(Stored data)
###

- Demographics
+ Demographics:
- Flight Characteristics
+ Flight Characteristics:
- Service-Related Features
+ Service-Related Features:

###

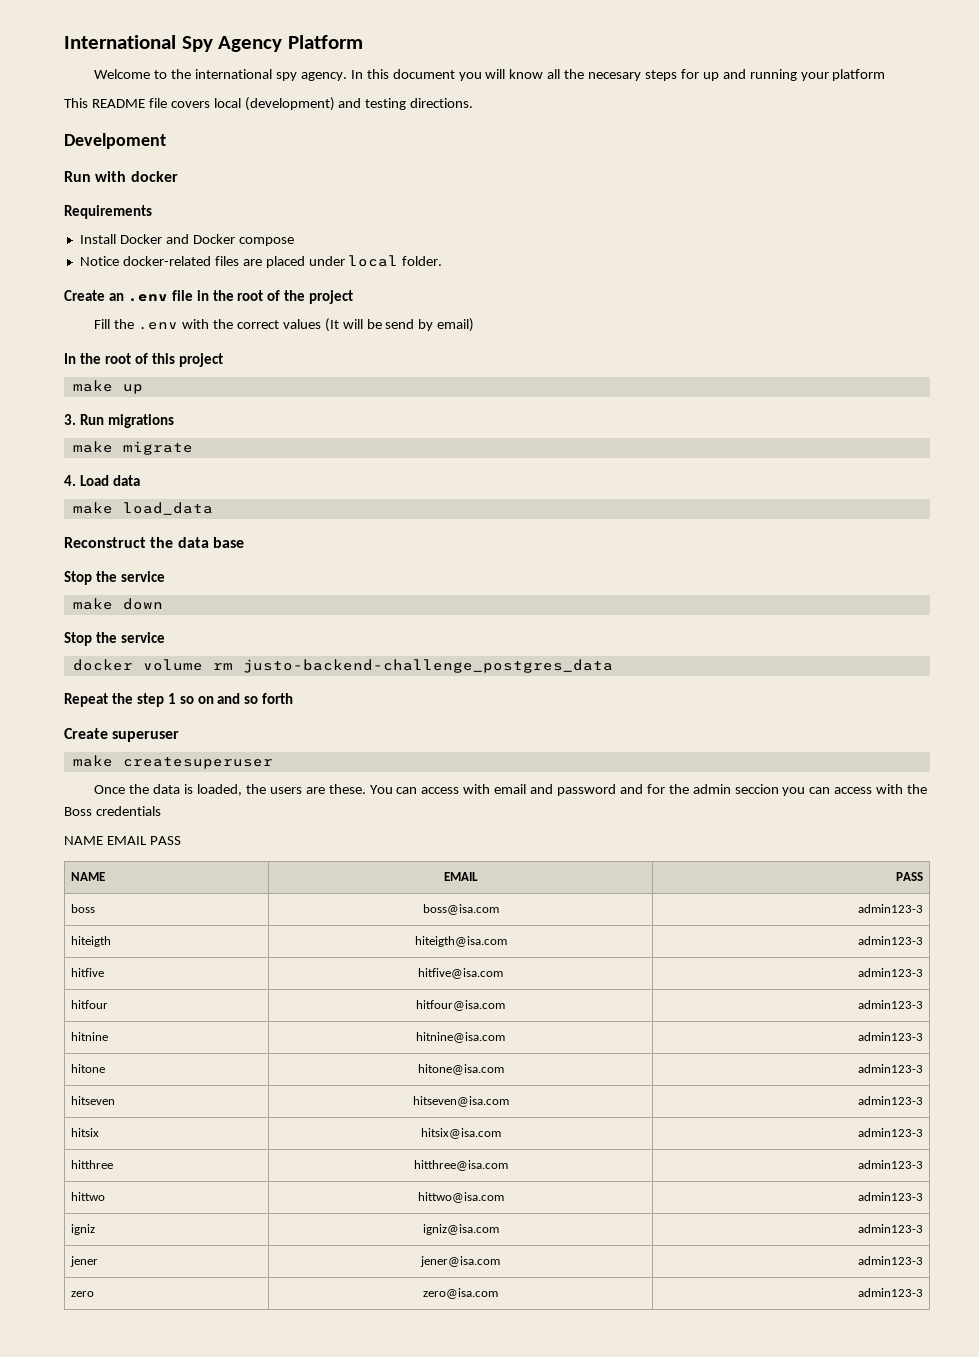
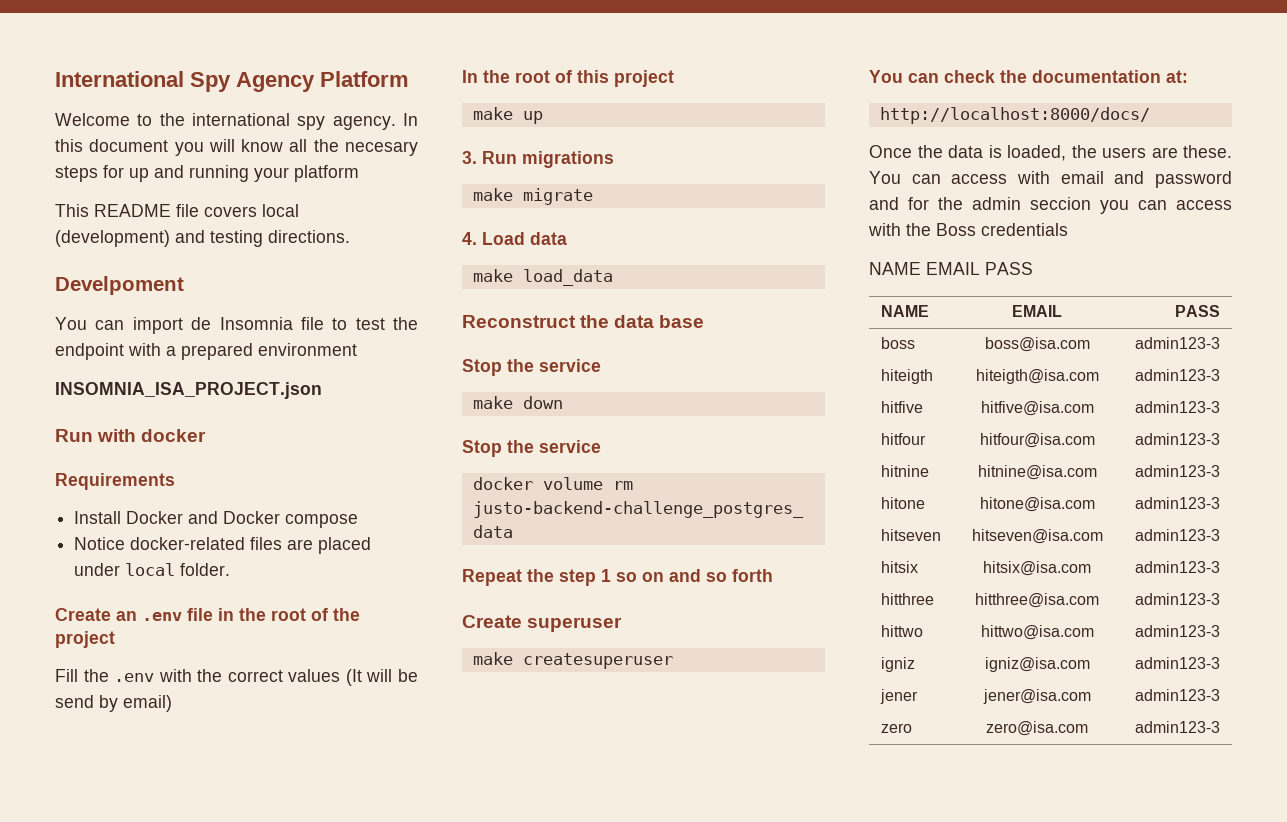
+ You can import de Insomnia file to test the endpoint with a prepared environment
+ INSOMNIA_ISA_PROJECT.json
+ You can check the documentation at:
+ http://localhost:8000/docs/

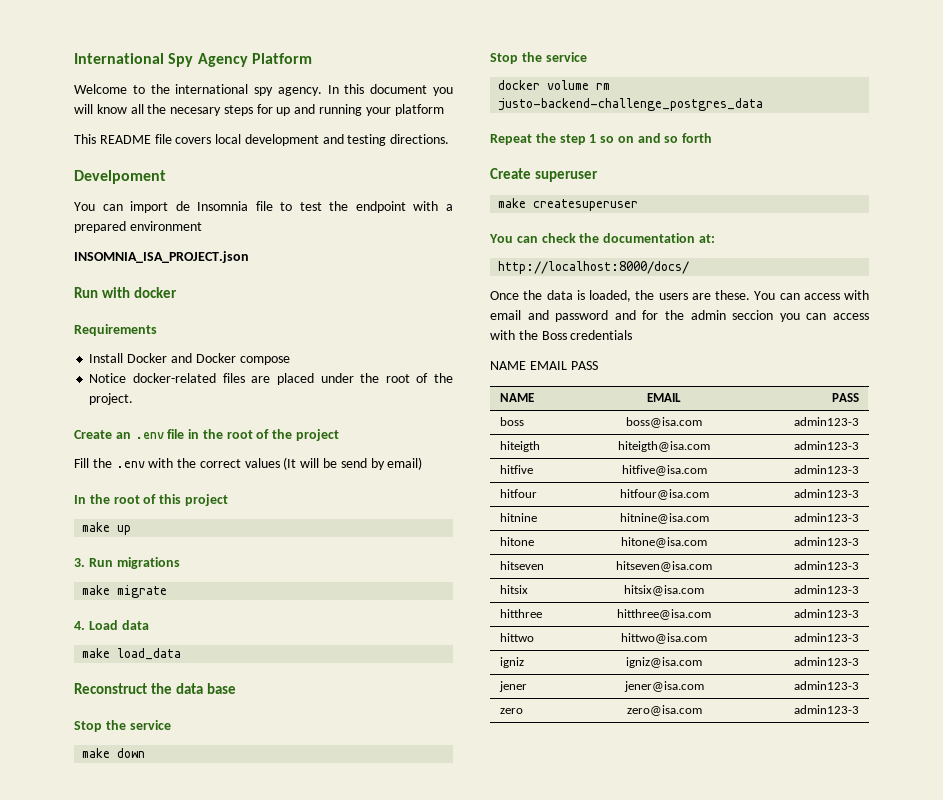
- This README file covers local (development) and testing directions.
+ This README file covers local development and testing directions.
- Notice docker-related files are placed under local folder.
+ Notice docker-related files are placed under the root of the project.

###

Make a copy of each line in the records that has the word "Flight".

SOLVED PROBLEM.
- Flight Characteristics
+ Flight Characteristics:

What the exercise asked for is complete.